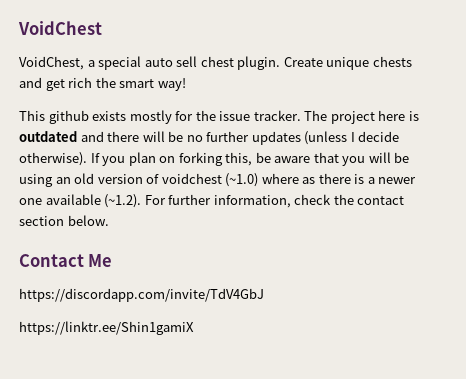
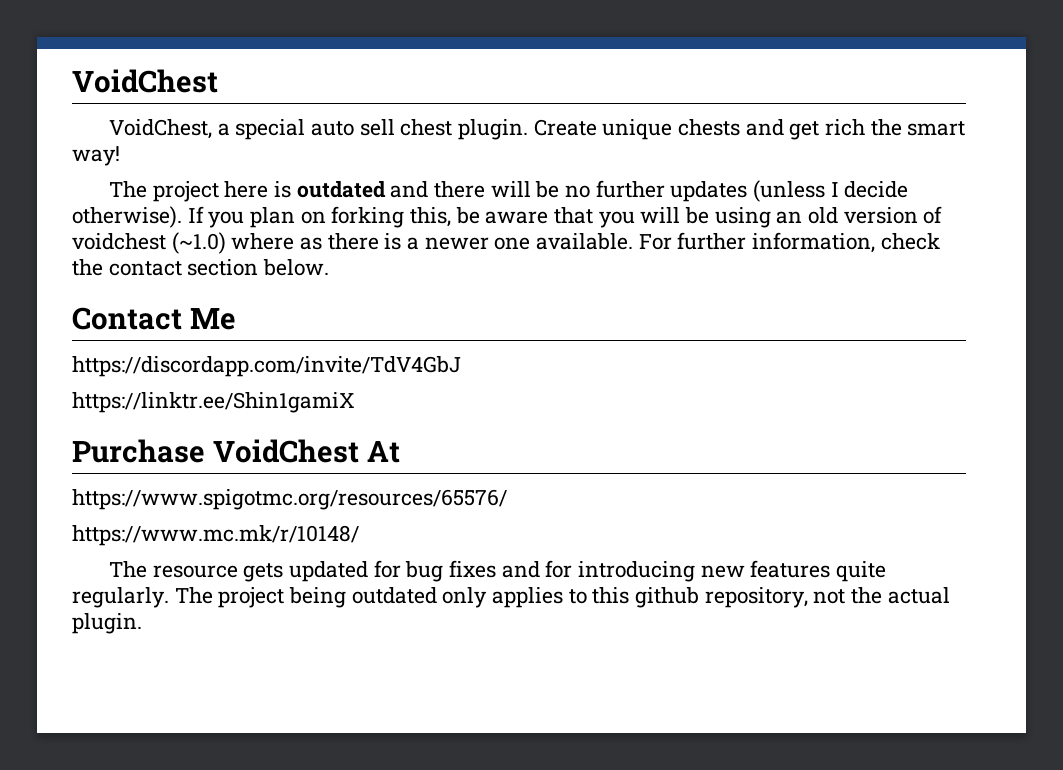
[19,110,301,124] This github exists mostly for the issue tracker. -> (120, 156) none
[45,194,142,208] available (~1.2). -> [536,233,634,250] available.
(194, 328) none -> [72,439,400,463] [72,489,507,510] [72,525,359,546] [108,560,886,582] [72,587,950,608] [72,613,142,634] // Purchase VoidChest At // https://www.spigotmc.org/resources/65576/ // https://www.mc.mk/r/10148/ // The resource gets updated for bug fixes and for introducing new features quite regularly. The project being outdated only applies to this github repository, not the actual plugin.

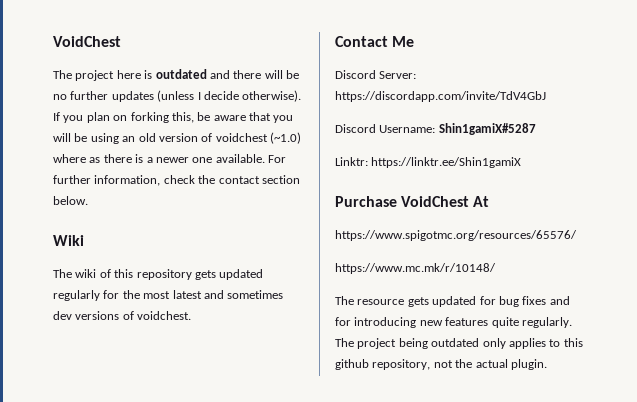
[72,69,218,93] [108,119,966,140] [72,146,120,166] VoidChest // VoidChest, a special auto sell chest plugin. Create unique chests and get rich the smart way! -> [53,36,121,47] VoidChest
(330, 267) none -> [53,235,84,246] [53,269,264,280] [53,290,284,301] [53,311,192,320] // Wiki // The wiki of this repository gets updated regularly for the most latest and sometimes dev versions of voidchest.
(236, 319) none -> [335,70,417,79] Discord Server:
(461, 366) none -> [335,123,536,135] [335,157,368,166] Discord Username: Shin1gamiX#5287 // Linktr:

Exercise directions >>
How many lines of the material above contain the word "github"? Answer with the number only.

Reply to the exercise >>
2